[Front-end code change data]
━━━━━━━━━━

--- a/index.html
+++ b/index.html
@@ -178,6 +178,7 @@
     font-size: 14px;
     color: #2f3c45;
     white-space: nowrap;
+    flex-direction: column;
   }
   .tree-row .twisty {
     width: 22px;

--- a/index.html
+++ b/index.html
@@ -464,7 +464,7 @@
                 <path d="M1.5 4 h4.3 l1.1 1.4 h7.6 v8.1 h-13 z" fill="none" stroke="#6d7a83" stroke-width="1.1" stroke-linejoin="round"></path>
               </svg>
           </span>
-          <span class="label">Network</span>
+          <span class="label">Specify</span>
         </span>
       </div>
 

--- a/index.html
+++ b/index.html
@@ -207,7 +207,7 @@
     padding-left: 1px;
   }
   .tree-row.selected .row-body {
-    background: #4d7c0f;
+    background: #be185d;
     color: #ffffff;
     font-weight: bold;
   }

━━━━━━━━━━

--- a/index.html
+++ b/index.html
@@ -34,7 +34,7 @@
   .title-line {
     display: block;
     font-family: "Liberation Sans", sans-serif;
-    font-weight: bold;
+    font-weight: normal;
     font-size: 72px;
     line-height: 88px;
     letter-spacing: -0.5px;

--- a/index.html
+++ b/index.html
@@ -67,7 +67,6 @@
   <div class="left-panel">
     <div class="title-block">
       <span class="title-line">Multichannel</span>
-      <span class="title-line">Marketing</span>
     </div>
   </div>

━━━━━━━━━━

- INSTRUCTIONS TO FOLLOW
Look through the lines above for "title". Say how many have it, and give no other words.

- TASK SOLUTION
4